Goal, Malady, Means

8/14/22

“Goal, Malady, Means” isn’t just the title of this sermon, it is how I was taught to sermonize. It avoids ending in the 3rd use of the Law i.e. on ‘how to” or ‘now get out there and do better now that you’re forgiven.’ The text is approached asking what is the goal of it? What is the malady in the way of that goal? And what are the means for overcoming that malady?

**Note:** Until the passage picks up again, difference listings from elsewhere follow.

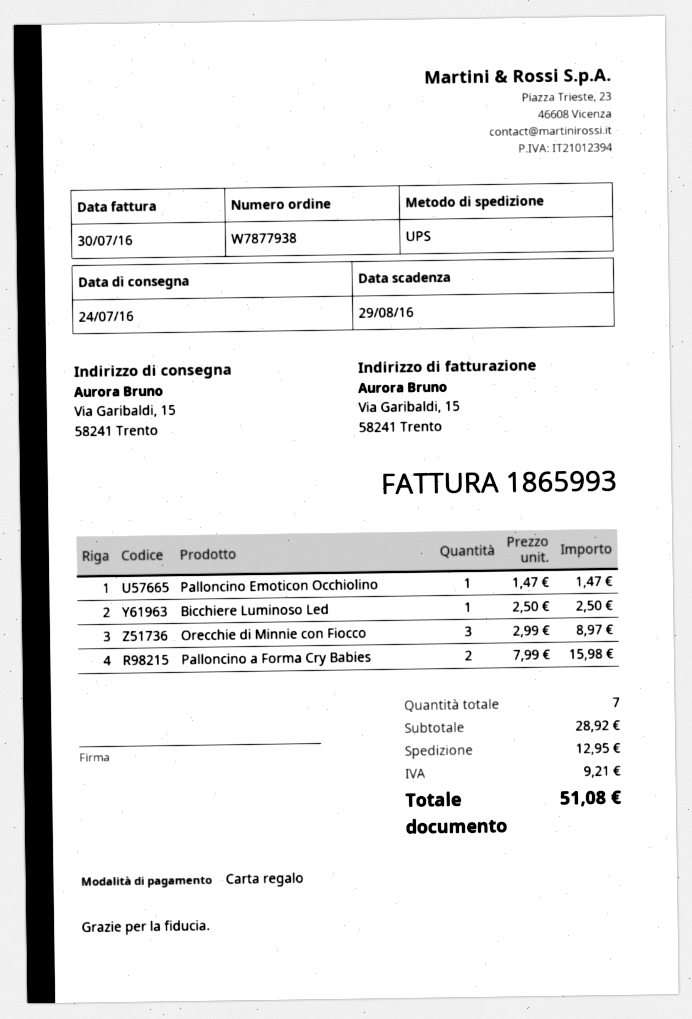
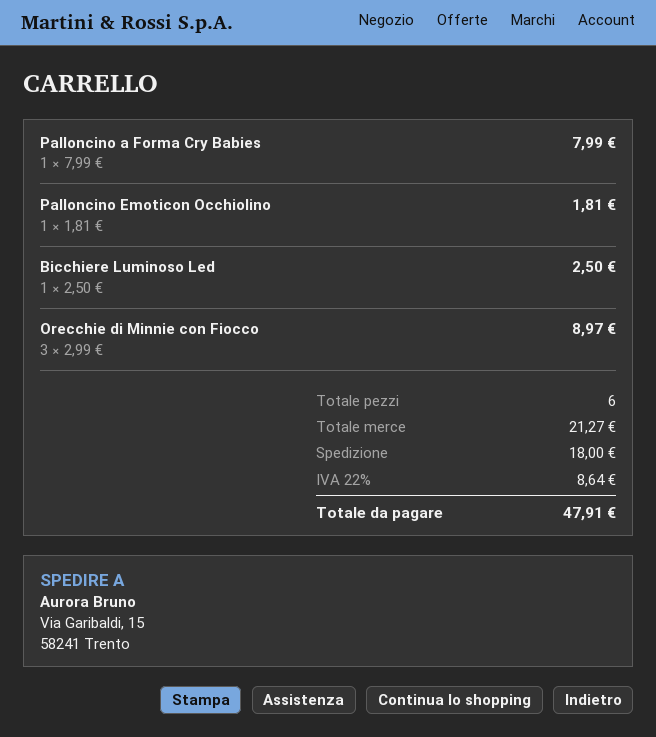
Palloncino Emoticon Occhiolino: 1 x 1.47 = 1.47 -> 1 x 1.81 = 1.81
Palloncino a Forma Cry Babies: 2 x 7.99 = 15.98 -> 1 x 7.99 = 7.99
total quantity: 7 -> 6
subtotal: 28.92 -> 21.27
shipping: 12.95 -> 18.00
tax: 9.21 -> 8.64
total: 51.08 -> 47.91

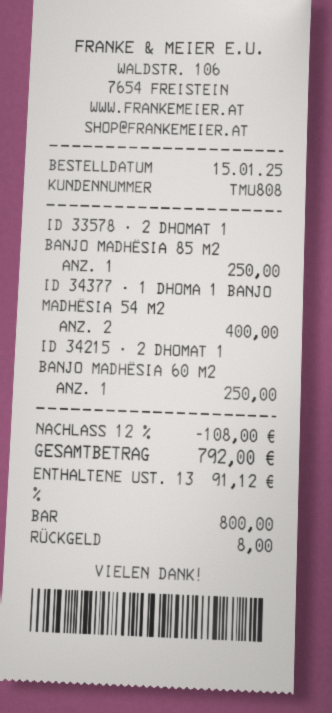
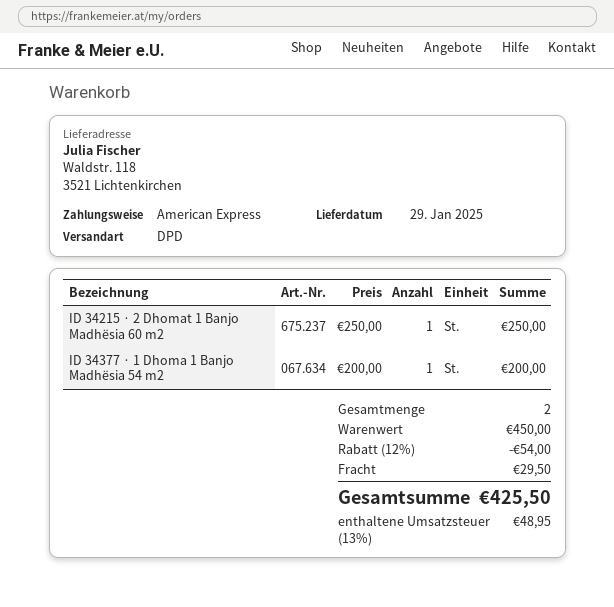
payment method: cash -> American Express
ID 33578 · 2 DHOMAT 1 BANJO MADHËSIA 85 M2: 1 for 250.00 -> none
ID 34377 · 1 DHOMA 1 BANJO MADHËSIA 54 M2: 2 for 400.00 -> 1 for 200.00
discount: 12% = 108.00 -> 12% = 54.00
shipping: none -> 29.50
tax: 13% = 91.12 -> 13% = 48.95
total: 792.00 -> 425.50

Pretty obvious what the goal of this text is, isn’t it? Duh! That you would pray. Notice: I didn’t say pray ‘more’. That could be a legitimate goal as could that your prayers be more like the Lord’s Prayer. But I’m going back to basics. It’s true the text assumes that disciples do pray because they ask Jesus to teach them. But look at the illustrations Jesus uses: a frantic friend and our own evilness. Look also at what comes in between those 2 bizarre illustrations. The Lord's command to pray and the promise to hear. The commands and promises of God are like buoys that mark a ship channel. The Lord in this text wants to move us into the channel of prayer.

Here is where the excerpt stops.